Deux violeurs sous les verrous

Depuis leur enfance, Samira et sa cousine Jalila sont inséparables. Elles se voient tout le temps puisque leurs domiciles respectifs au quartier Riyad, à Khouribga, sont mitoyens. La première est âgée de dix-sept ans et la seconde de dix-neuf. Elles sortent chaque soir pour passer quelques moments dehors et effectuer un tour au centre-ville.
Il était environ 16h00, en ce jour de janvier 2004, quand Samira a rejoint Jalila chez elle. Elles ont un peu bavardé avant de sortir pour effectuer leur tour routinier au centre-ville. Leur visite aux différentes boutiques de vêtements et de cosmétiques leur a tellement fait perdre la notion du temps qu’elles sont encore dehors vers 20h. Elles n’étaient jamais restées aussi longtemps dehors, sauf quand elles étaient accompagnées de leurs mères respectives.
D’habitude, elles ne dépassent jamais le cap des 18h pour rentrer chez elles. «Il est déjà 20h passées !», s’écrie Jalila sur un ton d’étonnement quand elle a jeté un oeil sur sa montre. Elle a demandé à son amie de se presser de rentrer, avant que leurs mères ne s’inquiètent de leur absence jusqu’à une heure tardive.
Samira et Jalila étaient de retour, passant par le quartier Marrakech. C’est le seul passage qui peut leur garantirait un peu de sécurité puisqu’il est considéré comme le quartier administratif de la ville. En plus, elles avaient l’habitude d’y passer tranquillement, sans que personne ne les harcèle. Seulement, cette fois-ci, elles sont dérangées par deux jeunes hommes qui se tenaient près d’une boutique. Il s’agit de Mohamed et de Azzedine, âgés respectivement de vingt-quatre et vingt-huit ans. Ce sont deux repris de justice, célibataires, sans profession, qui passent leur temps à boire, à fumer du haschich et à harceler et agresser parfois les jeunes filles. Quand ils ont aperçu Samira et Jalila qui discutaient, ils se sont avancés vers elles, leur demandant de faire connaissance avec elles. Les deux jeunes filles se sont abstenues de leur répondre.
Arrivant dans une ruelle assez obscure et déserte, donnant sur le rond-point Bir Inzarane, Azzedine a saisi Samira par l’épaule et Mohamed a tiré Jalila par les cheveux. Elles ont tenté de demander de l’aide. «Je vous balafre le visage si vous criez au secours», les menace Azzedine, le plus cruel des deux voyous.
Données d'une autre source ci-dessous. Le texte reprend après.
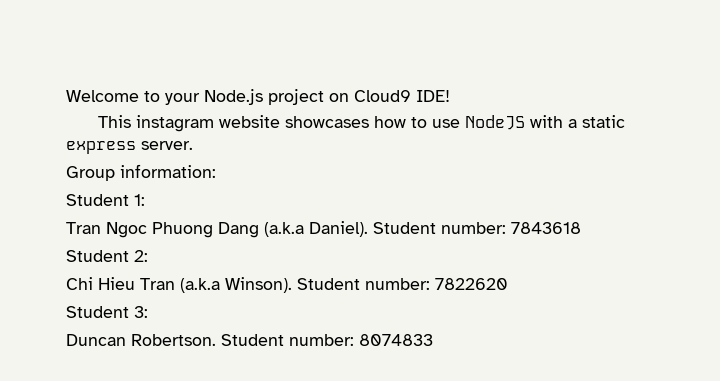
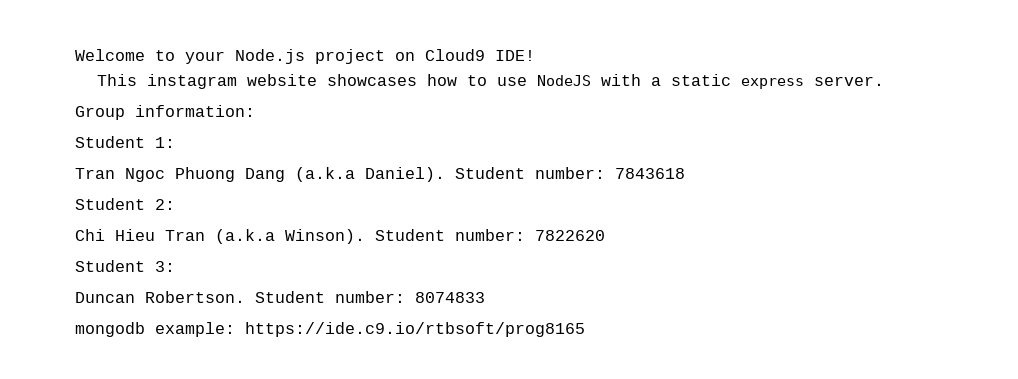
(433, 340) none -> [75,322,585,337] // mongodb example: https://ide.c9.io/rtbsoft/prog8165

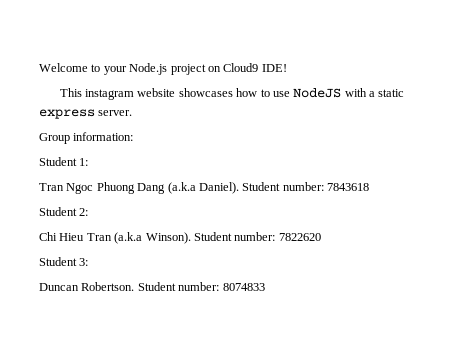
[75,322,585,337] // mongodb example: https://ide.c9.io/rtbsoft/prog8165 -> (265, 287) none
La situation est critique. Qui va les sauver ? Personne. Elles ont commencé à les supplier de les relâcher.
Mais en vain. Les deux malfrats n’ont qu’une seule idée en tête : les violer dans un parc qui n’est pas trop loin du quartier Marrakech. Les deux filles pleuraient, les implorant encore. Toujours en vain. Les deux jeunes hommes les giflaient et leur assénaient de temps en temps des coups de poing pour les faire taire. Ils les ont conduites à l’intérieur du parc. Azzedine a poussé Samira vers un coin obscur et Mohamed s’est isolé avec Jalila dans un autre. Le premier n’a pas tardé à subtiliser à Samira sa montre avant de l’obliger à lui livrer son corps. D’un coup de poing à l’autre, elle a fini par lui céder. Quant à Jalila, elle a opposé une résistance farouche à Mohamed, qui a éprouvé de grandes difficultés pour l’obliger à céder.
Elle a commencé à échanger des coups avec lui, à lui mordre la main et à crier. A ce moment, deux policiers qui faisaient une ronde routinière à bord de leurs vélomoteurs à l’intérieur du parc ont entendu les cris de Jalila. Ils ont garé leurs engins et ont marché à destination de la provenance des cris pour surprendre les deux violeurs. Ils les ont arrêtés en flagrant délit pour les conduire au commissariat de police, puis vers le Parquet général près la Cour d’appel.
Les deux jeunes malfrats qui étaient sous l’effet de la drogue ont été gardés en détention préventive, poursuivis pour constitution d’une association de malfaiteurs, viol, consommation de drogue et coups et blessures.